I crawled to my feet, using the brick wall for support, and battled a brief wave of dizziness. Not a good way to start a fight. I raced back to the street, where the lingering pair of smokers was trying unsuccessfully to gain entrance to the theater. A man in a tuxedo kept reaching for the door and yanking his hand away as though burned. The woman with him looked around, panicked, and then she saw me. Her overlined eyes widened.

“Patrick,” she said, clawing at the tuxedoed man.

Patrick turned, mouth open to say something, and froze when he spotted my bloodied, disheveled figure. And my weapon.

“Do yourselves a fucking favor,” I said, with enough menace to melt anyone’s brass balls, “and go home. The party started without you.”

He didn’t argue, just grabbed his date/wife/whatever and bolted down the street. Hopefully toward their car or limo. Maybe they’d call the police, too. As a Hunter, I had worked hard to keep the regular cops far outside of our business. Today I wanted them there.

I tested the doors myself and received the same shock. No help. The glass fronts were painted opaque, making it impossible to see inside the lobby. The music was a little louder, a new song with the same wailing trumpets. I swung my bat at the glass. It bounced off the shield with a burst of red and another dance of electricity up my arms.

This was bad.

A shadow fell on the sidewalk, swooped low, and then a familiar kestrel landed next to me.

I scowled. “I thought I said—”

Her cry was ear-piercing and seemed to tell me to shut up. She cocked her head, then took off again. I moved out from the safety of the marquee, watching her fly low to the street. She landed on the front stoop of an apartment building two doors down and across the street. Opposite end of the block from where I’d left Wyatt.
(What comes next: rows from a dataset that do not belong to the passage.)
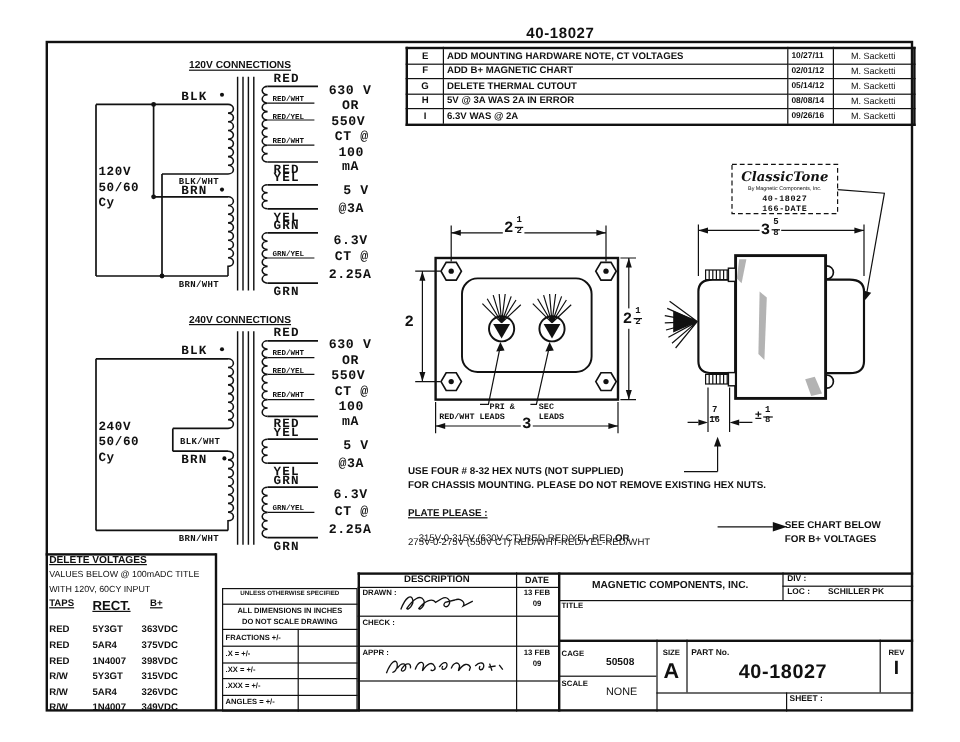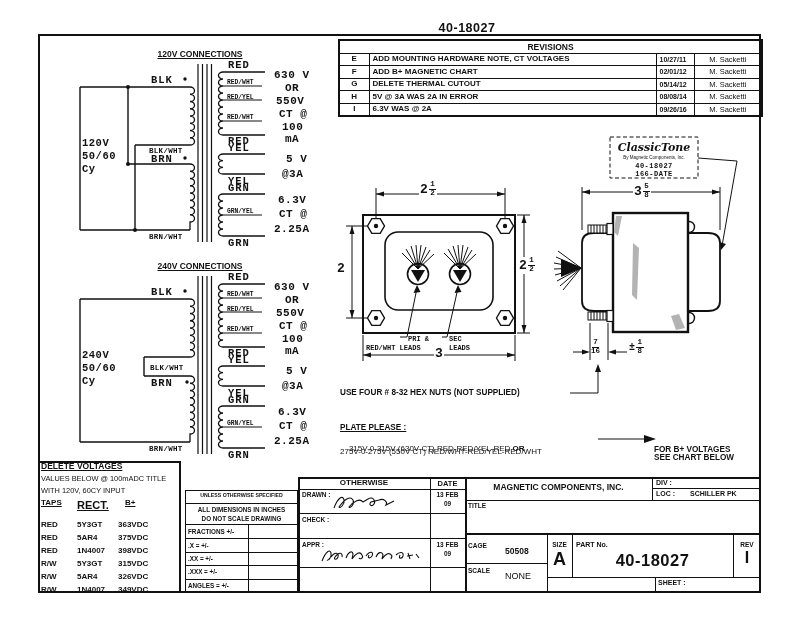"REVISIONS" tr { html: <tr> <td>REVISIONS</td> </tr> -> none }
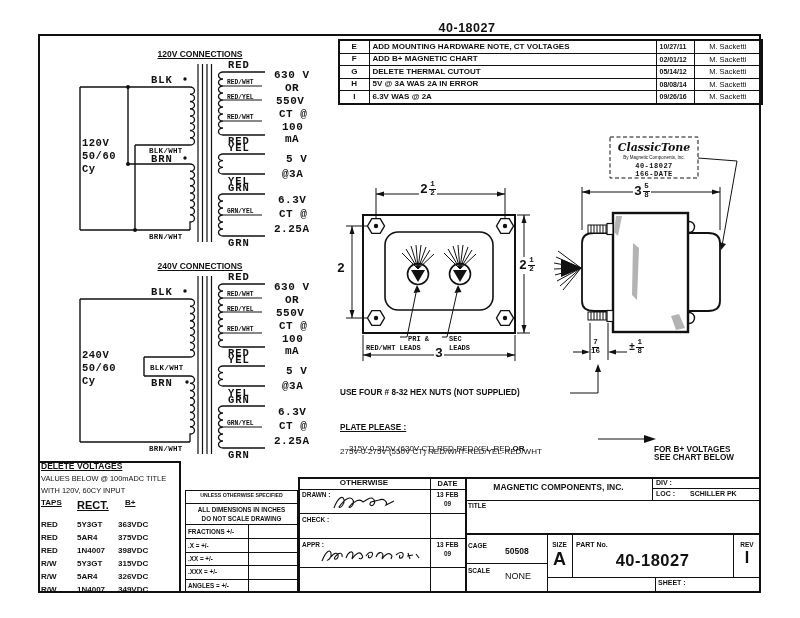"FOR CHASSIS MOUNTING. PLEASE DO" div.t { html: none -> <div>FOR CHASSIS MOUNTING. PLEASE DO NOT REMOVE EXISTING HEX NUTS.</div> }
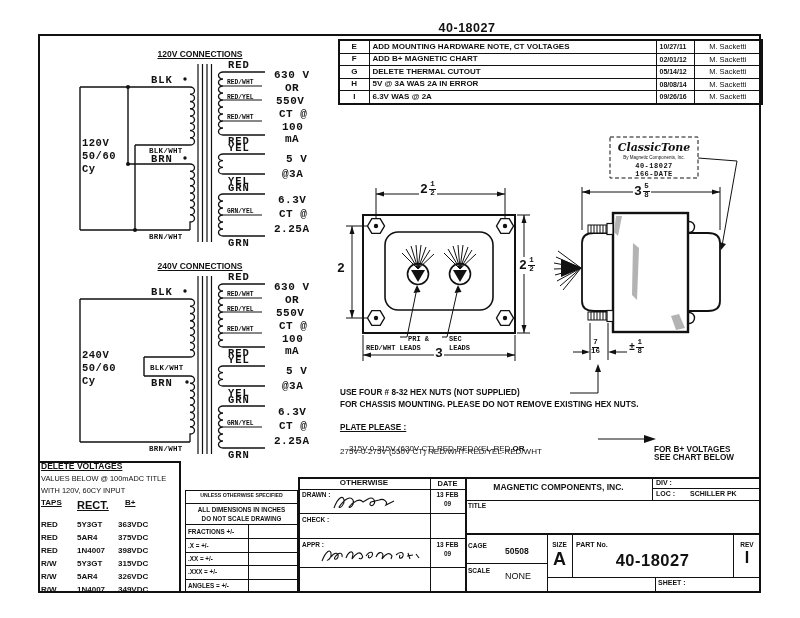"SEE CHART BELOW" div.t { top: 453px -> 433px }
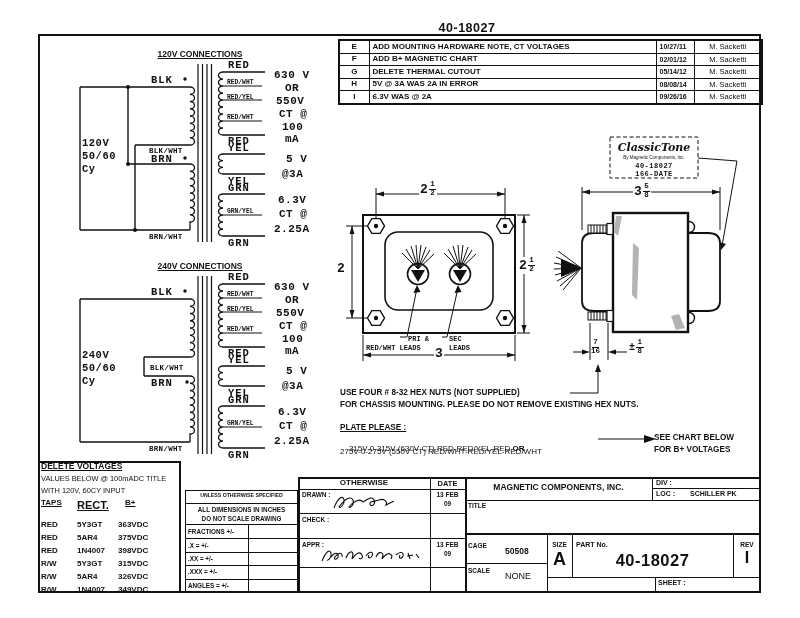"OTHERWISE" div.t { text: OTHERWISE -> DESCRIPTION }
“Thank you, Aurora,” I said.

My transport to those steps left me lurching to my knees. I vomited what little was in my stomach, hands trembling, chest quaking. The constant pounding in my head was a dull roar. The nail wounds in my ass and the gashes on my ribs were starting to itch, and my shoulder still felt raw. So much transporting was using up my tap into the Break, preventing whatever
healing magic I possessed from working to its fullest potential.

No longer in kestrel form, Aurora looped thin arms around my waist and hauled me to my feet. I let her help me into the tiny glass lobby of the apartment building, then lean me against rows of silver mailboxes.

“You look terrible,” she said.

“Good, because I feel terrible. Which room?”

“Fourth floor, apartment F. It faces the theater, so he may have seen you.”

“Cole?”

She nodded.

“Phin’s with him?” Another nod. “Is he hurt?”